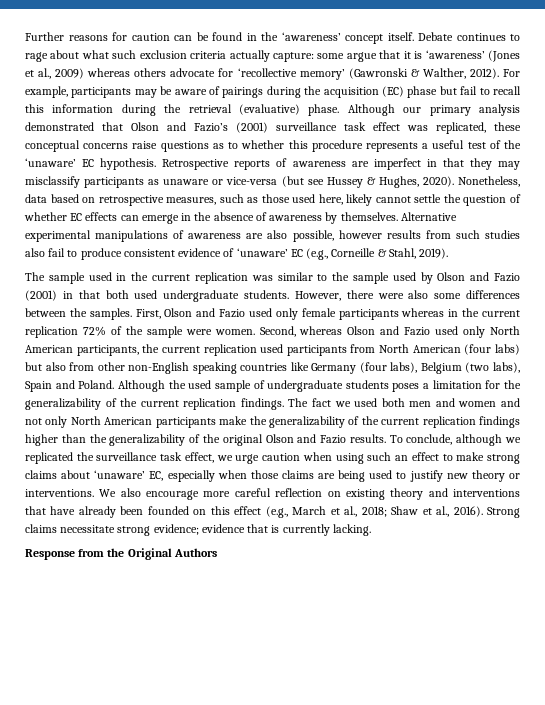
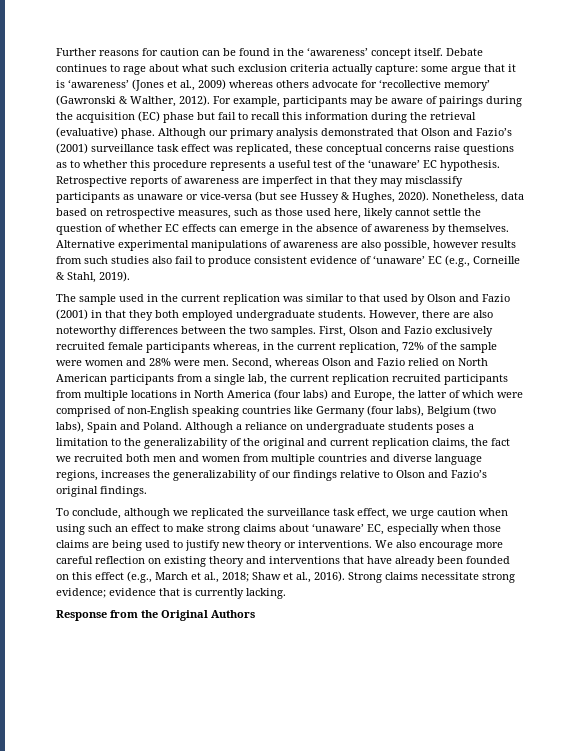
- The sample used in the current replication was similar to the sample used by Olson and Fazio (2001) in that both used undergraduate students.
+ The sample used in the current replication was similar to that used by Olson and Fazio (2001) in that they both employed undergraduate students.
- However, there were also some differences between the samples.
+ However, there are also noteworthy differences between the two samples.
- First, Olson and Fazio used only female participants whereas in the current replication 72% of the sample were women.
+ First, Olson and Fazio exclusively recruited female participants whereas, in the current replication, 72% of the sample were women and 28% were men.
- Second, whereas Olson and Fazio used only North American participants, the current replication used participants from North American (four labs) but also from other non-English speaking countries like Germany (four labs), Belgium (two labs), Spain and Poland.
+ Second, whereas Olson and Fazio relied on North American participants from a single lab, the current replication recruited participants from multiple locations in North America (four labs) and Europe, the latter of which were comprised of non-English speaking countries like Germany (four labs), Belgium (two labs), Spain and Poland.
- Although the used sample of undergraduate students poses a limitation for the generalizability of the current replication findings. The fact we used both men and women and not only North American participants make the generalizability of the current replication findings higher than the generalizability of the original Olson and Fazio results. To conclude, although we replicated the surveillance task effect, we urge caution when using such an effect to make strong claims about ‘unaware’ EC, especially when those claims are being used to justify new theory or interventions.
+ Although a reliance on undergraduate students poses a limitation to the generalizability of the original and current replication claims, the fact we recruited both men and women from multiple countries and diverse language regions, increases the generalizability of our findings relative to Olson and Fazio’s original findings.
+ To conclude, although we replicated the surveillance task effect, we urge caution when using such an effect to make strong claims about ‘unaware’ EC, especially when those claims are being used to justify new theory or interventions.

=-=-=

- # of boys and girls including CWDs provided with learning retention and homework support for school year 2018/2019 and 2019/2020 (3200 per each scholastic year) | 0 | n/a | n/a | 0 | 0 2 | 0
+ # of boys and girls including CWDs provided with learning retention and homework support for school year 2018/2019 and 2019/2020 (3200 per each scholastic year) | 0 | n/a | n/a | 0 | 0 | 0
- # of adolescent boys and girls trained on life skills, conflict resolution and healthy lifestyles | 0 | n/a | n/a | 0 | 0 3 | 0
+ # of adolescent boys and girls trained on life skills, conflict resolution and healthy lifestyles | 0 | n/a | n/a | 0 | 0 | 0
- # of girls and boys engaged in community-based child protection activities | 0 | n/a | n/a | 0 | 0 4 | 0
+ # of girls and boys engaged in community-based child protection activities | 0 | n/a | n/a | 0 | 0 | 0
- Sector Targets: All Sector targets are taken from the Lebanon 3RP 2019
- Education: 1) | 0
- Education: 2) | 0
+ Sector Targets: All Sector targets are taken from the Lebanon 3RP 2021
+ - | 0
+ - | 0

=-=-=

### Goal of the exercise
Which lines above include the string "healthy"? Show them.

### Solution
- # of adolescent boys and girls trained on life skills, conflict resolution and healthy lifestyles | 0 | n/a | n/a | 0 | 0 3 | 0
+ # of adolescent boys and girls trained on life skills, conflict resolution and healthy lifestyles | 0 | n/a | n/a | 0 | 0 | 0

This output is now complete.